Semi-Synthetic Compound Shows Promise Against Drug-Resistant Tuberculosis

A recent study published in Microbiology Spectrum describes a promising new compound for combating tuberculosis (TB), including drug-resistant strains. The research team, led by Jim Sun from the University of British Columbia, developed a semi-synthetic compound derived from sanguinarine, a natural antimicrobial agent found in North American flowering plants.

The new compound, named BPD-9, was created by redesigning sanguinarine to enhance its antibacterial properties while reducing toxicity. In laboratory and animal studies, BPD-9 demonstrated effectiveness against Mycobacterium tuberculosis strains resistant to front-line TB antibiotics. Notably, it also showed efficacy against dormant and intracellular M. tuberculosis, addressing key limitations of current TB treatments.

BPD-9's specificity for pathogenic bacteria within the Mycobacterium genus suggests it may have less impact on beneficial microbiota compared to broader-spectrum antibiotics. This selectivity could potentially lead to fewer side effects in clinical applications.

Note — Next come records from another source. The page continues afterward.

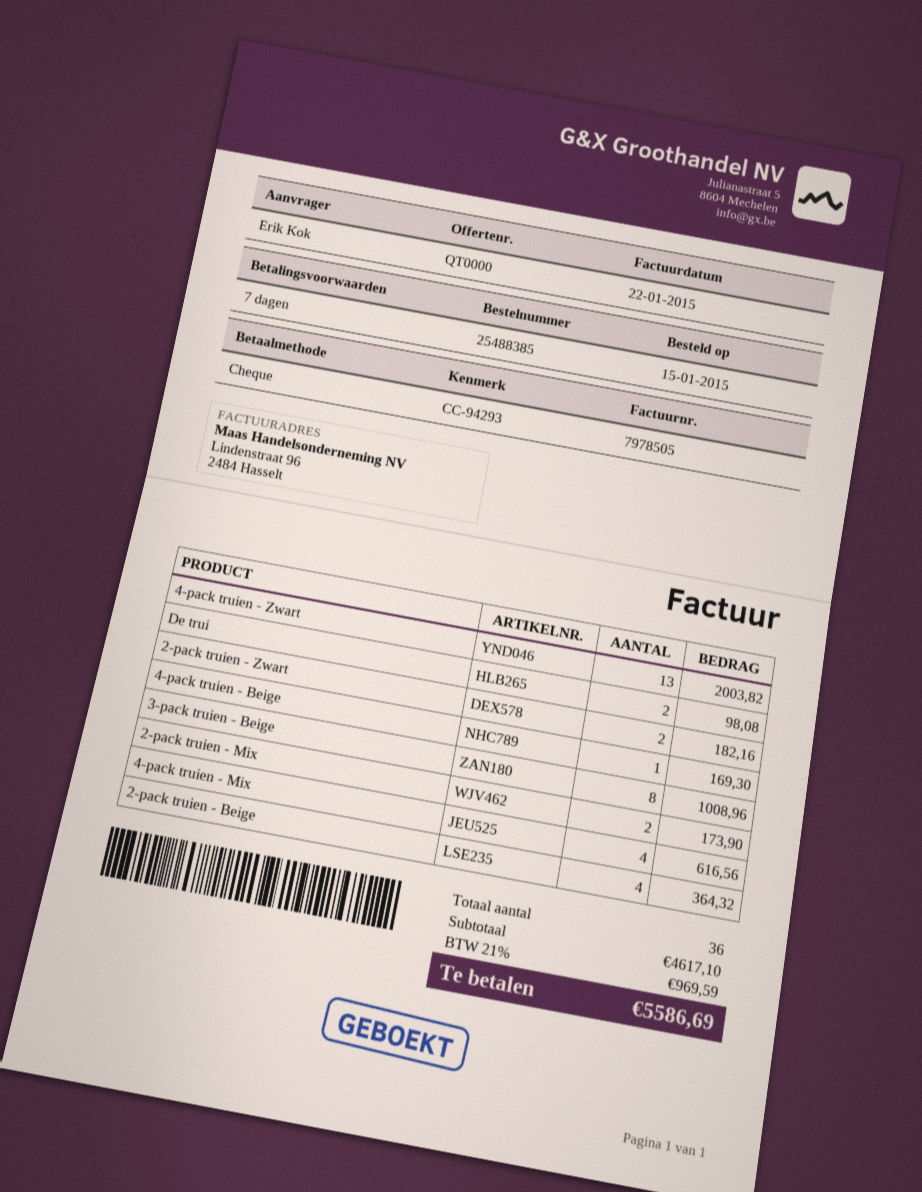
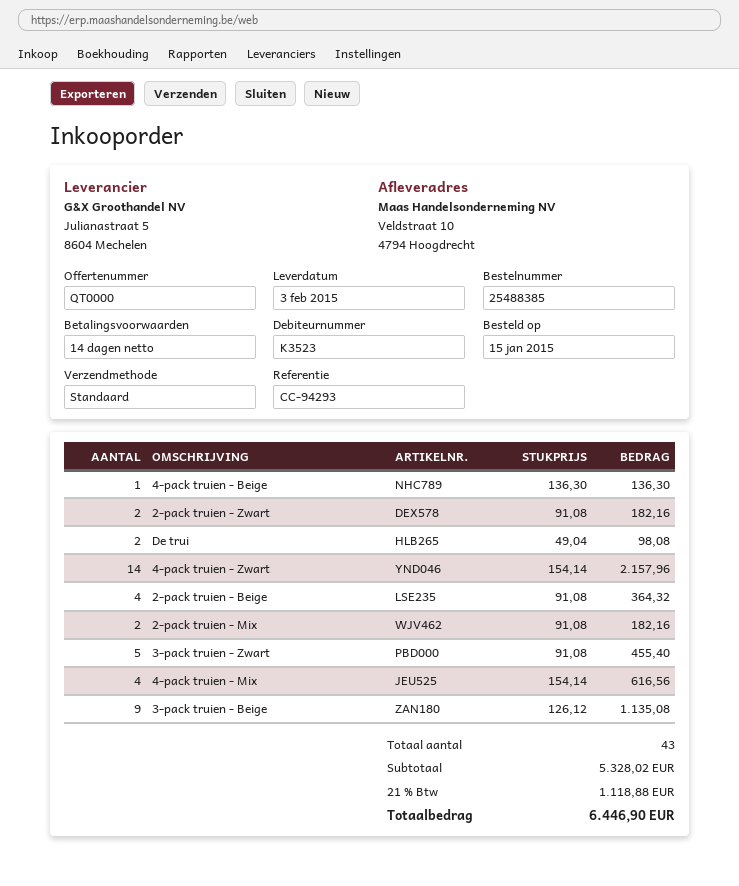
payment terms: 7 days -> 14 days
4-pack truien - Zwart: 13 for 2003.82 -> 14 for 2157.96
4-pack truien - Beige: 1 for 169.30 -> 1 for 136.30
3-pack truien - Beige: 8 for 1008.96 -> 9 for 1135.08
2-pack truien - Mix: 2 for 173.90 -> 2 for 182.16
3-pack truien - Zwart: none -> 5 for 455.40
total quantity: 36 -> 43
subtotal: 4617.10 -> 5328.02
tax: 21% = 969.59 -> 21% = 1118.88
total: 5586.69 -> 6446.90

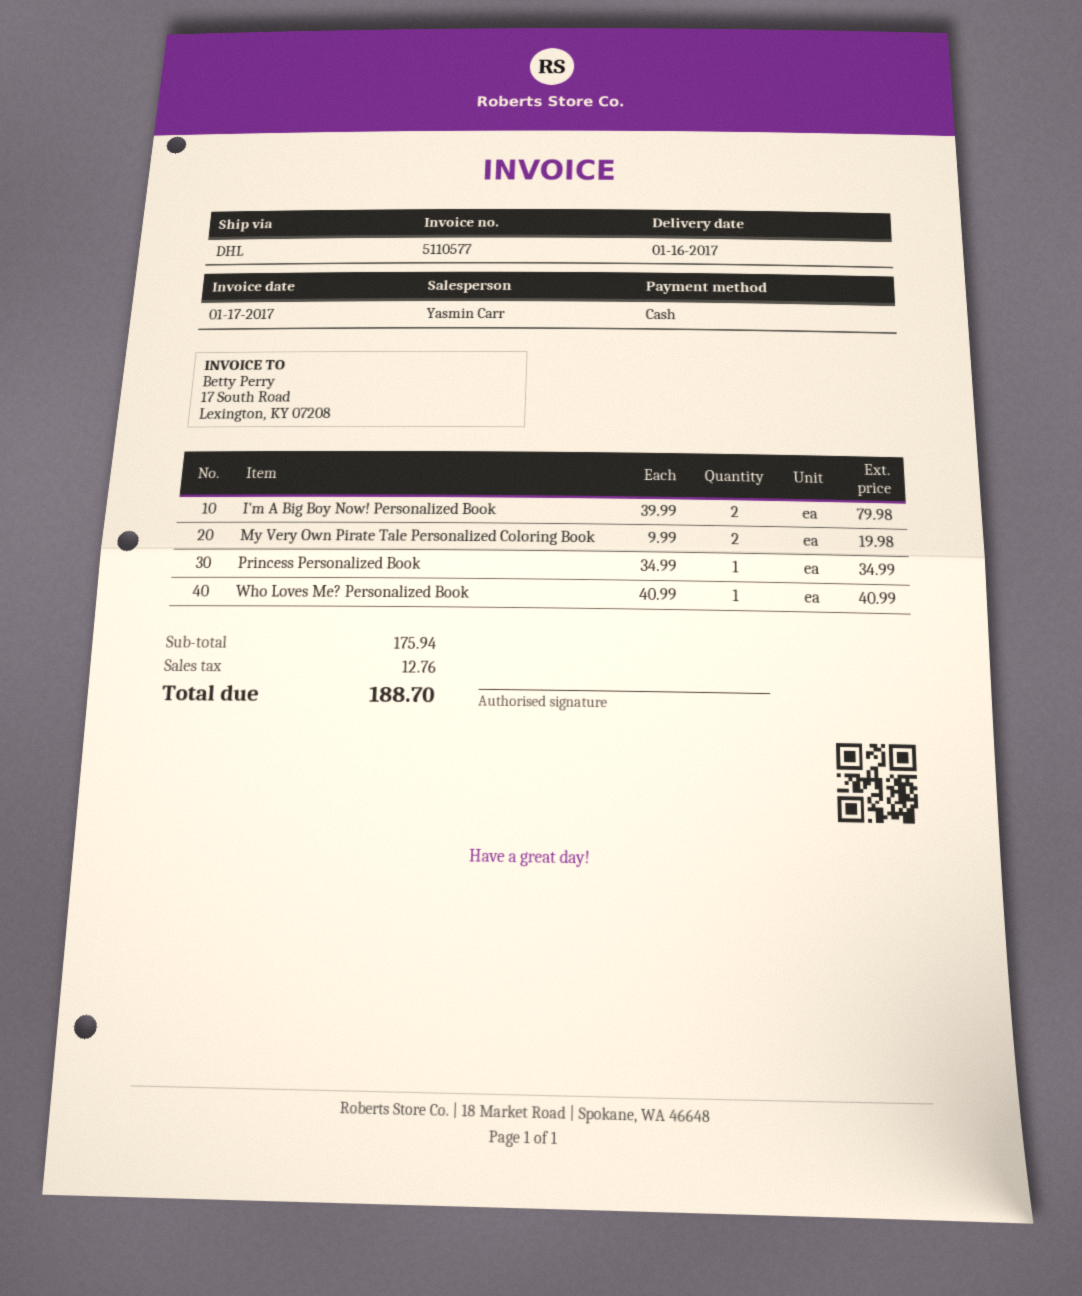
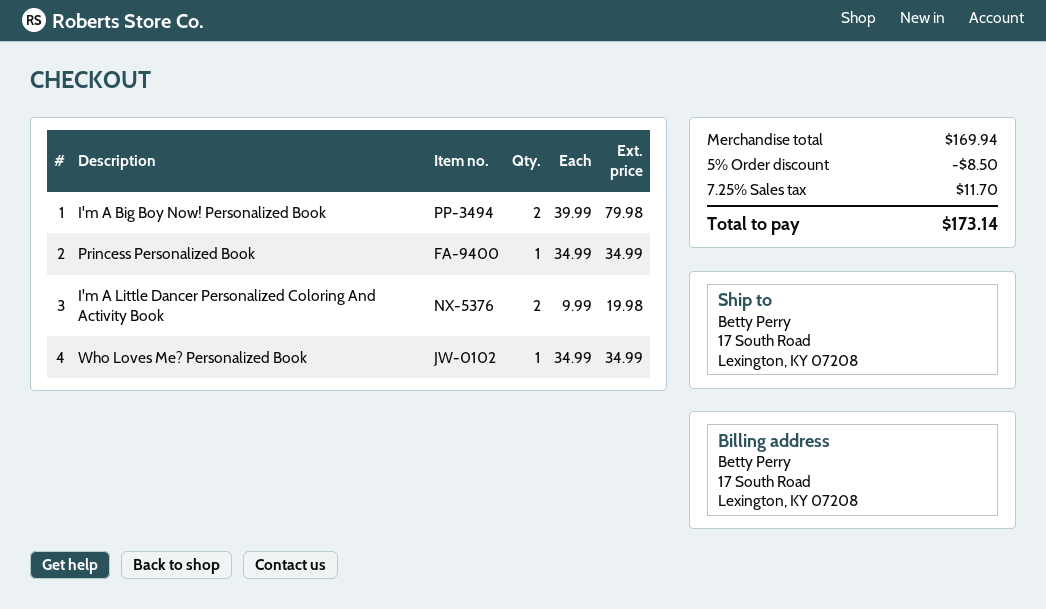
My Very Own Pirate Tale Personalized Coloring Book: 2 x 9.99 = 19.98 -> none
Who Loves Me? Personalized Book: 1 x 40.99 = 40.99 -> 1 x 34.99 = 34.99
I'm A Little Dancer Personalized Coloring And Activity Book: none -> 2 x 9.99 = 19.98
subtotal: 175.94 -> 169.94
discount: none -> 5% = 8.50
tax: 12.76 -> 11.70
total: 188.70 -> 173.14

Dr. Sun highlighted the compound's unique properties in combating M. tuberculosis and its potential for clinical development. “Our finding that the new compound is effective against other members of the Mycobacterium genus may also prove to be valuable in the fight against deadly lung infections caused by non-tuberculous mycobacteria, which are notoriously resistant to most antibiotics. It is also enticing to speculate that BPD-9 could be killing Mycobacterium tuberculosis in a way that is different than that of existing anti-TB drugs.”